RECORD EXCERPTS:

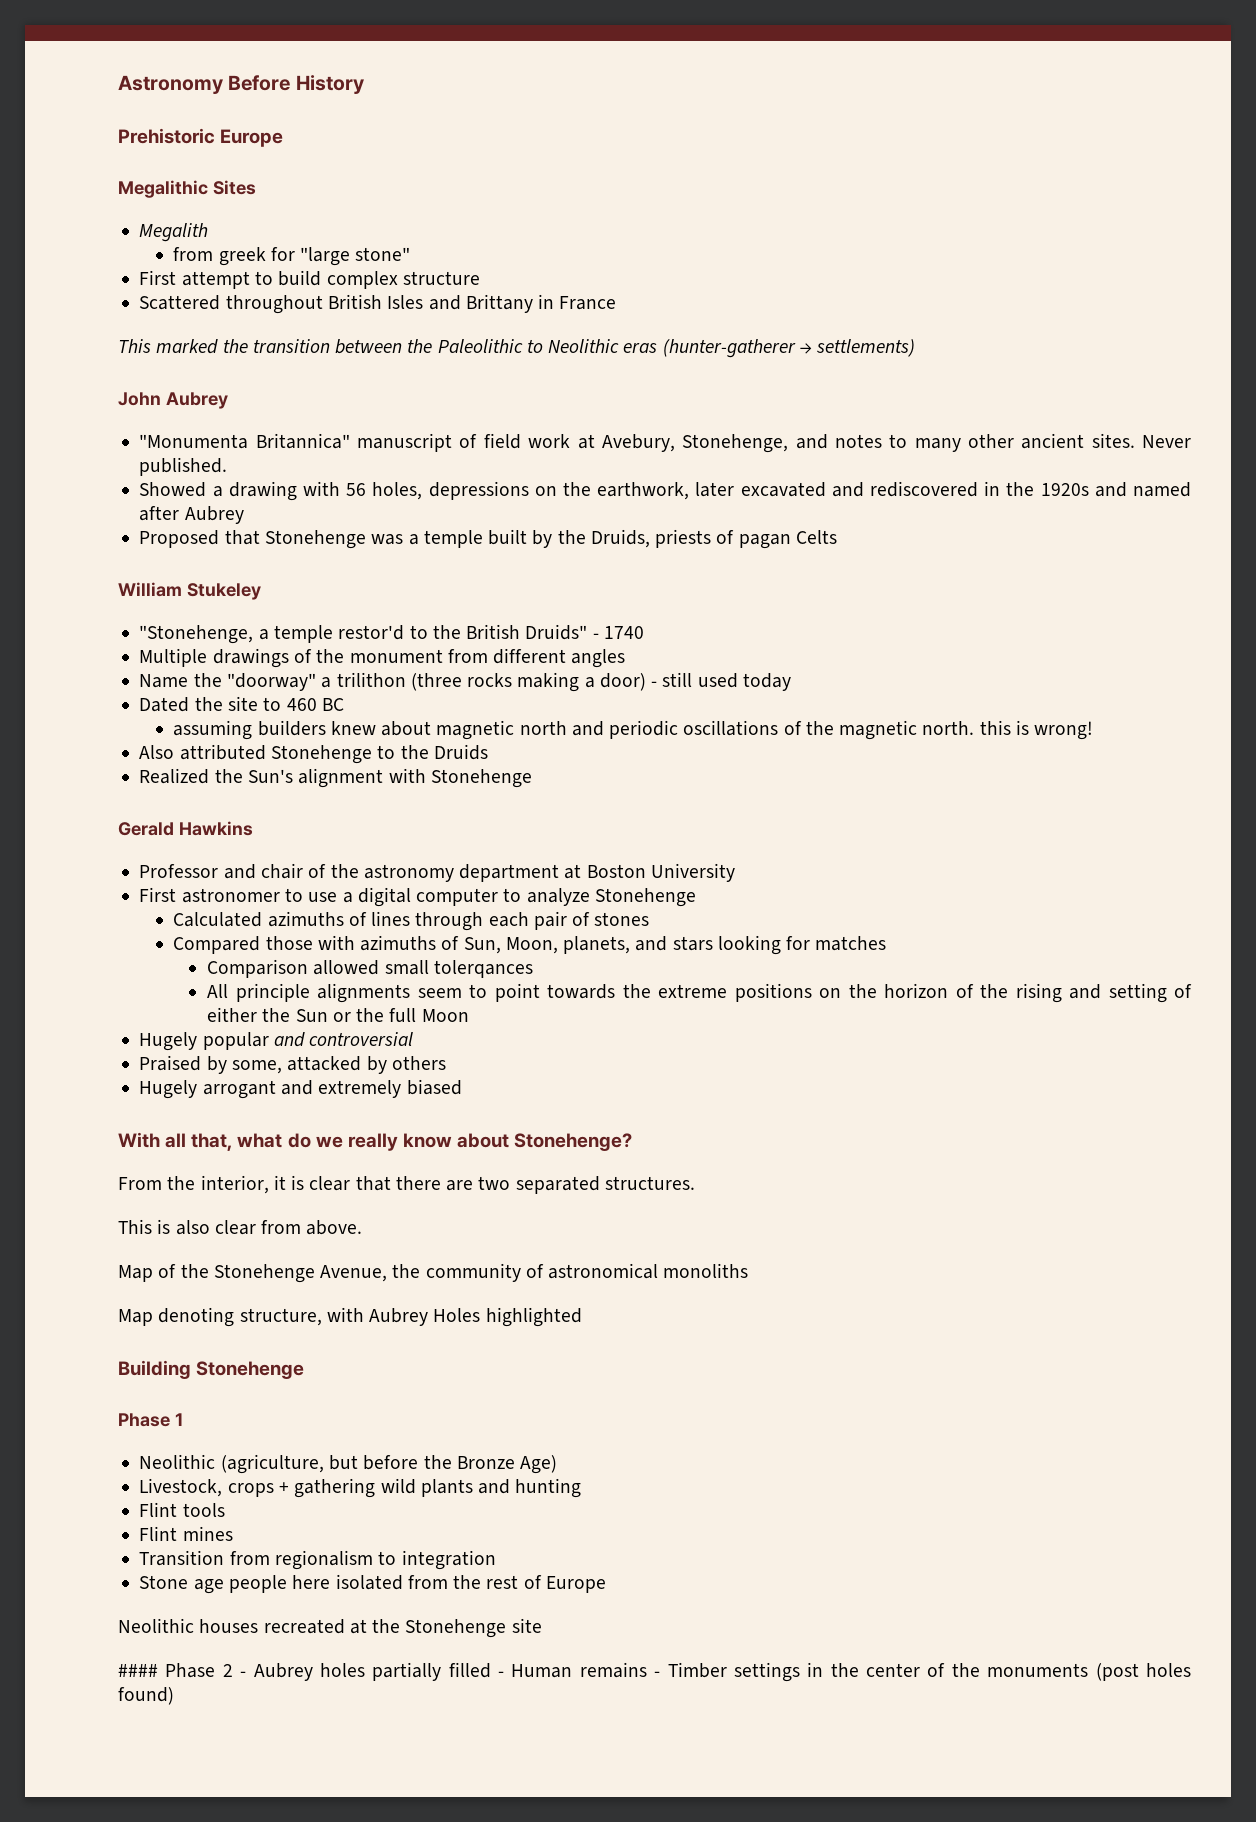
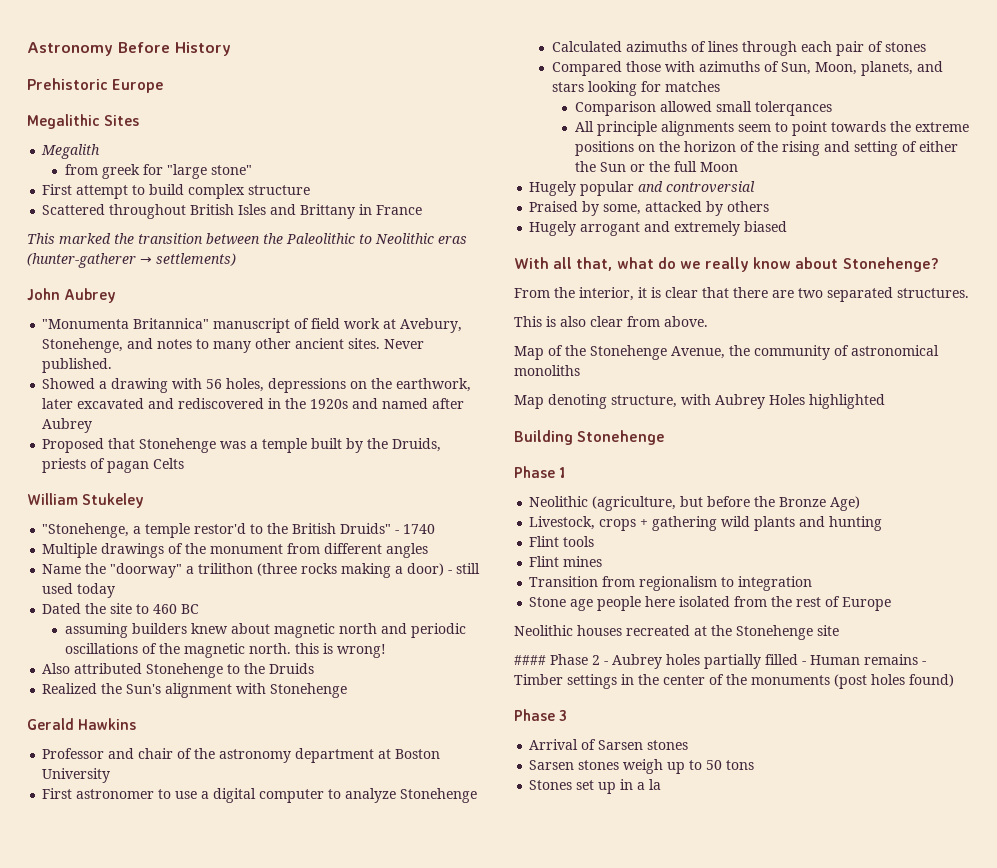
+ Phase 3
+ Arrival of Sarsen stones
+ Sarsen stones weigh up to 50 tons
+ Stones set up in a la

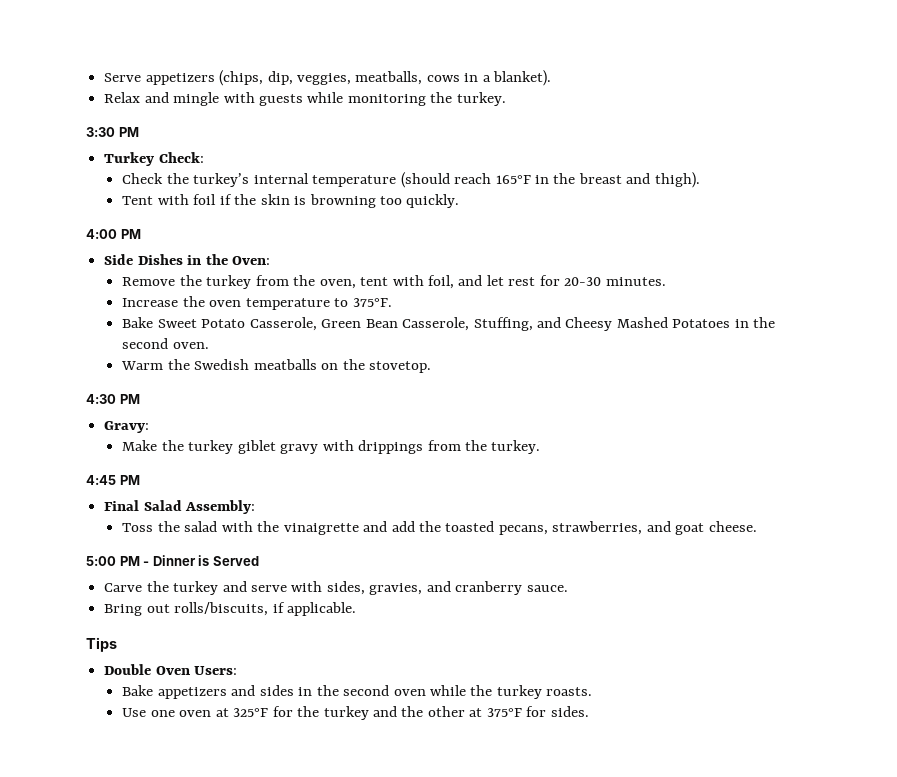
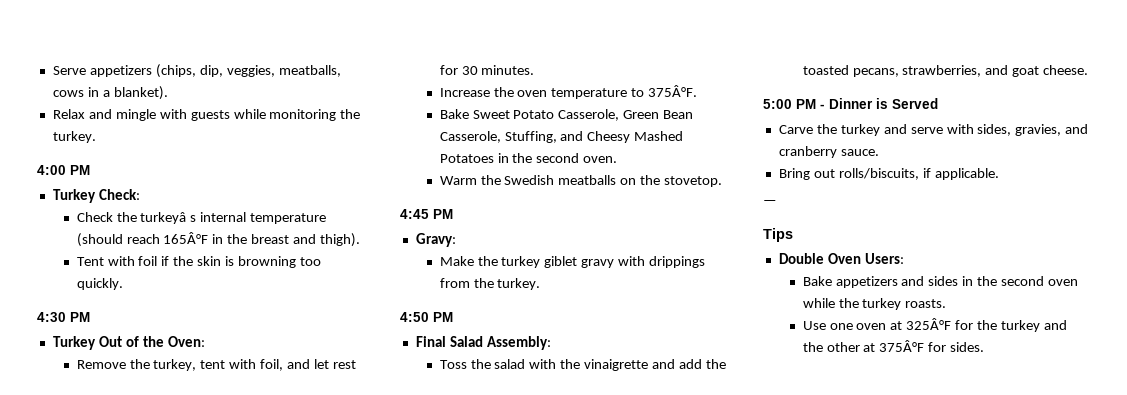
- 3:30 PM
+ 4:00 PM
- Check the turkey’s internal temperature (should reach 165°F in the breast and thigh).
+ Check the turkeyâ s internal temperature (should reach 165Â°F in the breast and thigh).
- 4:00 PM
- Side Dishes in the Oven:
+ 4:30 PM
+ Turkey Out of the Oven:
- Remove the turkey from the oven, tent with foil, and let rest for 20-30 minutes.
+ Remove the turkey, tent with foil, and let rest for 30 minutes.
- Increase the oven temperature to 375°F.
+ Increase the oven temperature to 375Â°F.
- 4:30 PM
+ 4:45 PM
- 4:45 PM
+ 4:50 PM
+ —
- Use one oven at 325°F for the turkey and the other at 375°F for sides.
+ Use one oven at 325Â°F for the turkey and the other at 375Â°F for sides.

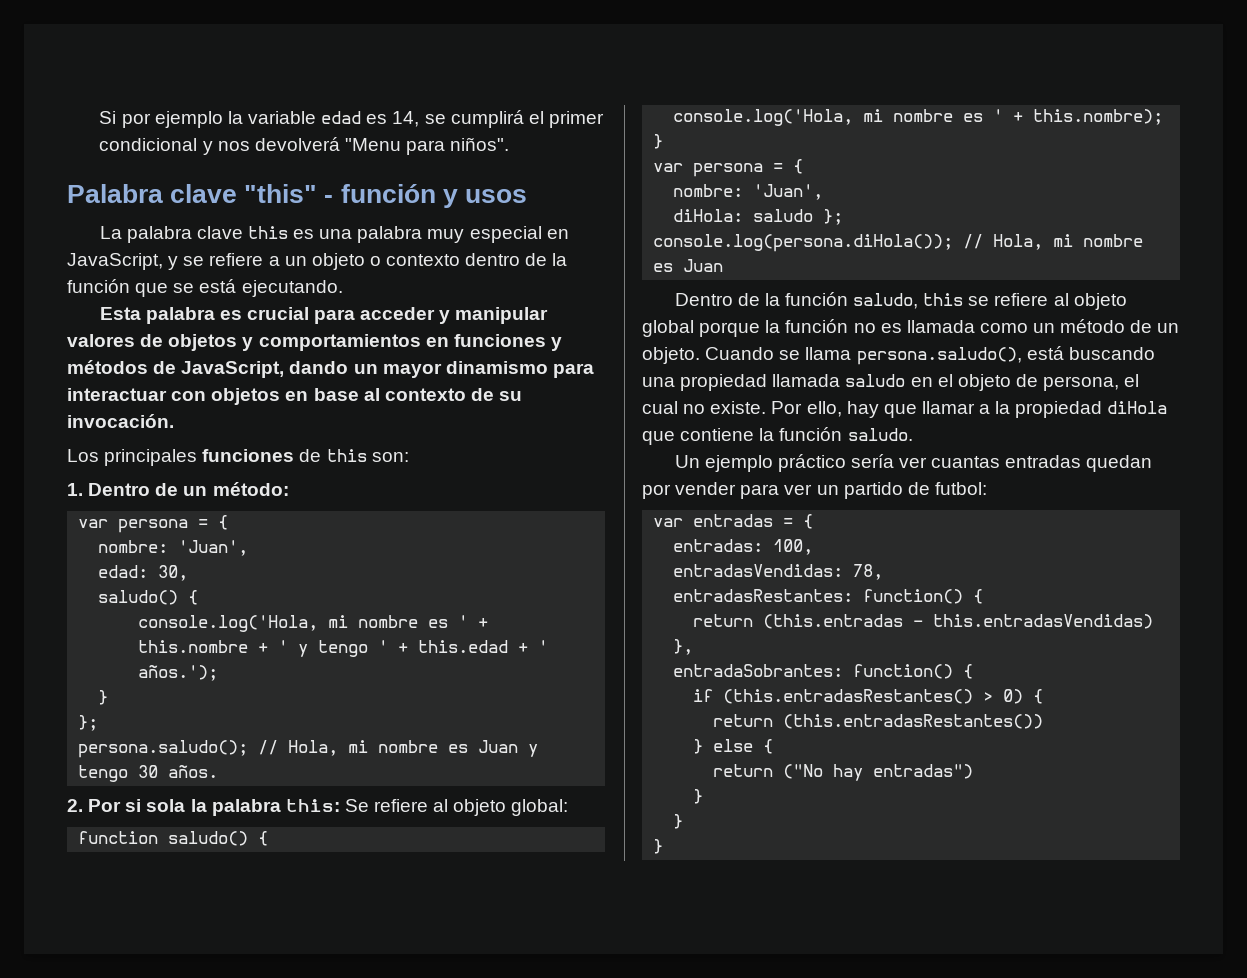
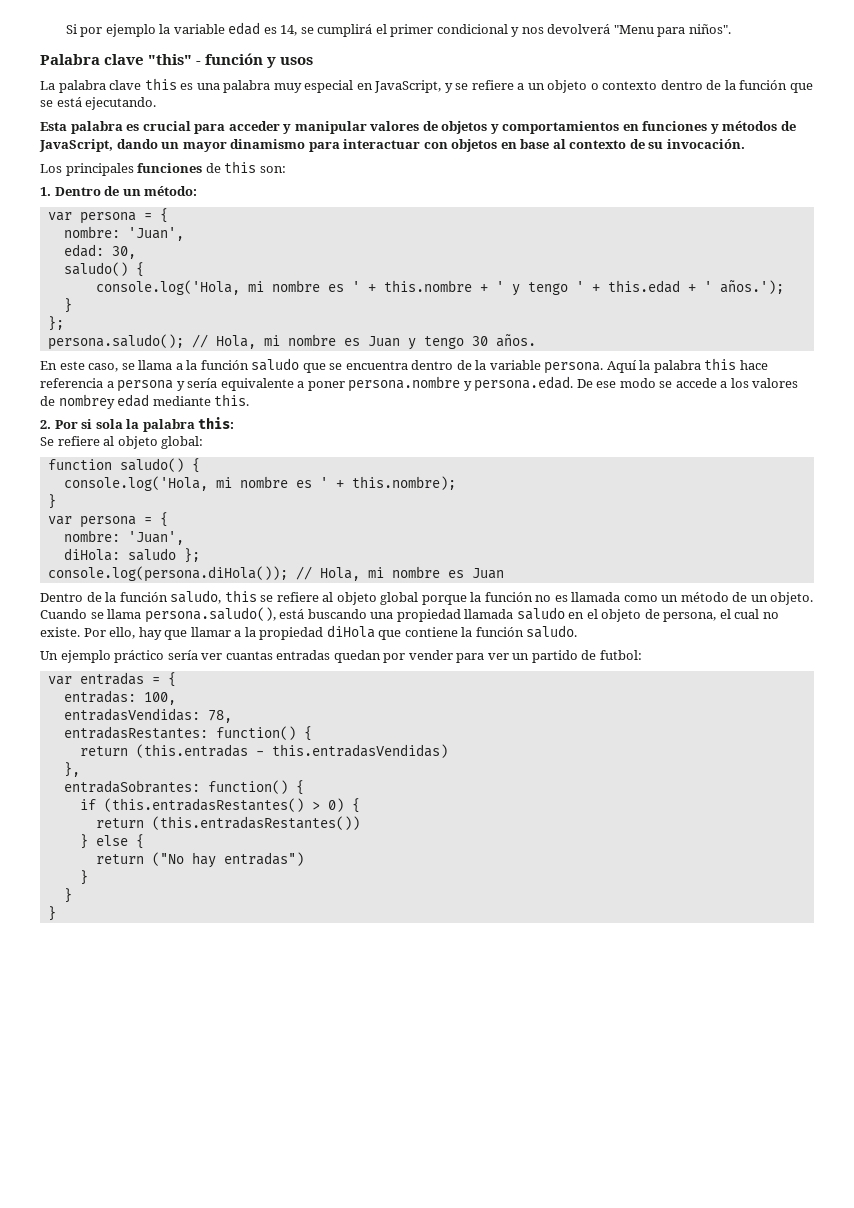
+ En este caso, se llama a la función saludo que se encuentra dentro de la variable persona. Aquí la palabra this hace referencia a persona y sería equivalente a poner persona.nombre y persona.edad. De ese modo se accede a los valores de nombrey edad mediante this.
- 2. Por si sola la palabra this: Se refiere al objeto global:
+ 2. Por si sola la palabra this:
+ Se refiere al objeto global:

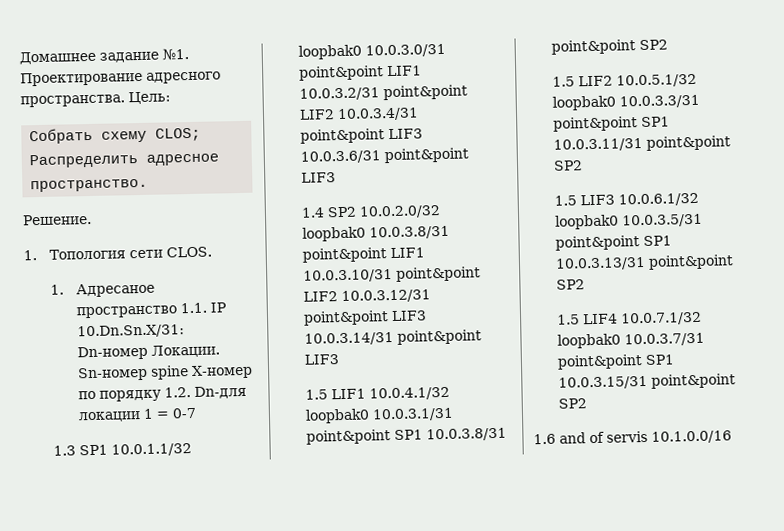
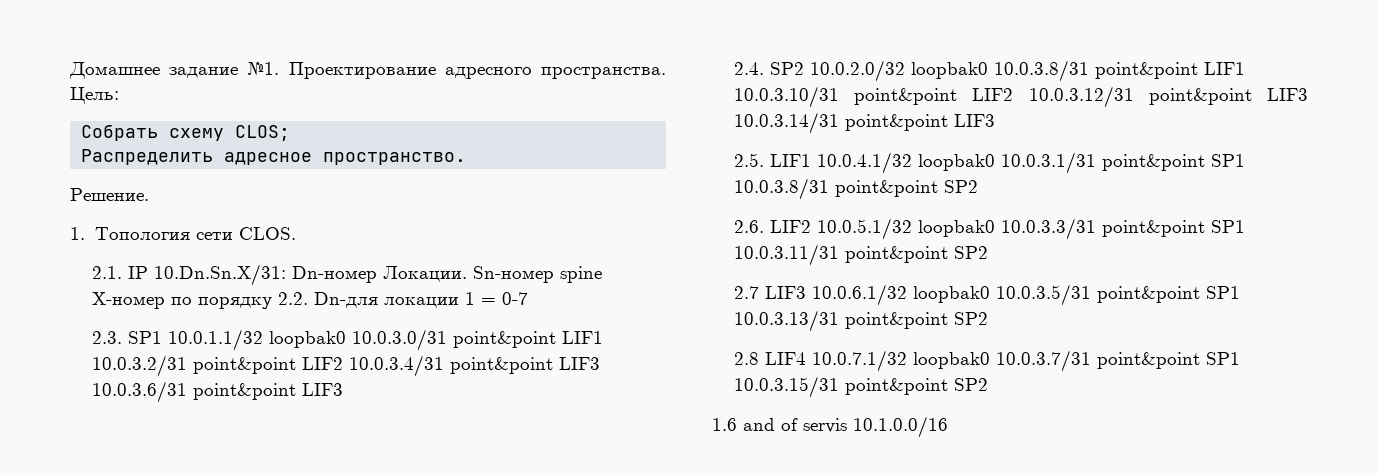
- 1. Адресаное пространство 1.1. IP 10.Dn.Sn.X/31: Dn-номер Локации.
+ 2.1. IP 10.Dn.Sn.X/31: Dn-номер Локации.
- Sn-номер spine X-номер по порядку 1.2. Dn-для локации 1 = 0-7
+ Sn-номер spine X-номер по порядку 2.2. Dn-для локации 1 = 0-7
- 1.3 SP1 10.0.1.1/32 loopbak0 10.0.3.0/31 point&point LIF1 10.0.3.2/31 point&point LIF2 10.0.3.4/31 point&point LIF3 10.0.3.6/31 point&point LIF3
+ 2.3. SP1 10.0.1.1/32 loopbak0 10.0.3.0/31 point&point LIF1 10.0.3.2/31 point&point LIF2 10.0.3.4/31 point&point LIF3 10.0.3.6/31 point&point LIF3
- 1.4 SP2 10.0.2.0/32 loopbak0 10.0.3.8/31 point&point LIF1 10.0.3.10/31 point&point LIF2 10.0.3.12/31 point&point LIF3 10.0.3.14/31 point&point LIF3
+ 2.4. SP2 10.0.2.0/32 loopbak0 10.0.3.8/31 point&point LIF1 10.0.3.10/31 point&point LIF2 10.0.3.12/31 point&point LIF3 10.0.3.14/31 point&point LIF3
- 1.5 LIF1 10.0.4.1/32 loopbak0 10.0.3.1/31 point&point SP1 10.0.3.8/31 point&point SP2
+ 2.5. LIF1 10.0.4.1/32 loopbak0 10.0.3.1/31 point&point SP1 10.0.3.8/31 point&point SP2
- 1.5 LIF2 10.0.5.1/32 loopbak0 10.0.3.3/31 point&point SP1 10.0.3.11/31 point&point SP2
+ 2.6. LIF2 10.0.5.1/32 loopbak0 10.0.3.3/31 point&point SP1 10.0.3.11/31 point&point SP2
- 1.5 LIF3 10.0.6.1/32 loopbak0 10.0.3.5/31 point&point SP1 10.0.3.13/31 point&point SP2
+ 2.7 LIF3 10.0.6.1/32 loopbak0 10.0.3.5/31 point&point SP1 10.0.3.13/31 point&point SP2
- 1.5 LIF4 10.0.7.1/32 loopbak0 10.0.3.7/31 point&point SP1 10.0.3.15/31 point&point SP2
+ 2.8 LIF4 10.0.7.1/32 loopbak0 10.0.3.7/31 point&point SP1 10.0.3.15/31 point&point SP2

WHAT IS EXPECTED: Transcribe the listing above verbatim. Omit the pictures.

TASK OUTPUT:
+ Phase 3
+ Arrival of Sarsen stones
+ Sarsen stones weigh up to 50 tons
+ Stones set up in a la

- 3:30 PM
+ 4:00 PM
- Check the turkey’s internal temperature (should reach 165°F in the breast and thigh).
+ Check the turkeyâ s internal temperature (should reach 165Â°F in the breast and thigh).
- 4:00 PM
- Side Dishes in the Oven:
+ 4:30 PM
+ Turkey Out of the Oven:
- Remove the turkey from the oven, tent with foil, and let rest for 20-30 minutes.
+ Remove the turkey, tent with foil, and let rest for 30 minutes.
- Increase the oven temperature to 375°F.
+ Increase the oven temperature to 375Â°F.
- 4:30 PM
+ 4:45 PM
- 4:45 PM
+ 4:50 PM
+ —
- Use one oven at 325°F for the turkey and the other at 375°F for sides.
+ Use one oven at 325Â°F for the turkey and the other at 375Â°F for sides.

+ En este caso, se llama a la función saludo que se encuentra dentro de la variable persona. Aquí la palabra this hace referencia a persona y sería equivalente a poner persona.nombre y persona.edad. De ese modo se accede a los valores de nombrey edad mediante this.
- 2. Por si sola la palabra this: Se refiere al objeto global:
+ 2. Por si sola la palabra this:
+ Se refiere al objeto global:

- 1. Адресаное пространство 1.1. IP 10.Dn.Sn.X/31: Dn-номер Локации.
+ 2.1. IP 10.Dn.Sn.X/31: Dn-номер Локации.
- Sn-номер spine X-номер по порядку 1.2. Dn-для локации 1 = 0-7
+ Sn-номер spine X-номер по порядку 2.2. Dn-для локации 1 = 0-7
- 1.3 SP1 10.0.1.1/32 loopbak0 10.0.3.0/31 point&point LIF1 10.0.3.2/31 point&point LIF2 10.0.3.4/31 point&point LIF3 10.0.3.6/31 point&point LIF3
+ 2.3. SP1 10.0.1.1/32 loopbak0 10.0.3.0/31 point&point LIF1 10.0.3.2/31 point&point LIF2 10.0.3.4/31 point&point LIF3 10.0.3.6/31 point&point LIF3
- 1.4 SP2 10.0.2.0/32 loopbak0 10.0.3.8/31 point&point LIF1 10.0.3.10/31 point&point LIF2 10.0.3.12/31 point&point LIF3 10.0.3.14/31 point&point LIF3
+ 2.4. SP2 10.0.2.0/32 loopbak0 10.0.3.8/31 point&point LIF1 10.0.3.10/31 point&point LIF2 10.0.3.12/31 point&point LIF3 10.0.3.14/31 point&point LIF3
- 1.5 LIF1 10.0.4.1/32 loopbak0 10.0.3.1/31 point&point SP1 10.0.3.8/31 point&point SP2
+ 2.5. LIF1 10.0.4.1/32 loopbak0 10.0.3.1/31 point&point SP1 10.0.3.8/31 point&point SP2
- 1.5 LIF2 10.0.5.1/32 loopbak0 10.0.3.3/31 point&point SP1 10.0.3.11/31 point&point SP2
+ 2.6. LIF2 10.0.5.1/32 loopbak0 10.0.3.3/31 point&point SP1 10.0.3.11/31 point&point SP2
- 1.5 LIF3 10.0.6.1/32 loopbak0 10.0.3.5/31 point&point SP1 10.0.3.13/31 point&point SP2
+ 2.7 LIF3 10.0.6.1/32 loopbak0 10.0.3.5/31 point&point SP1 10.0.3.13/31 point&point SP2
- 1.5 LIF4 10.0.7.1/32 loopbak0 10.0.3.7/31 point&point SP1 10.0.3.15/31 point&point SP2
+ 2.8 LIF4 10.0.7.1/32 loopbak0 10.0.3.7/31 point&point SP1 10.0.3.15/31 point&point SP2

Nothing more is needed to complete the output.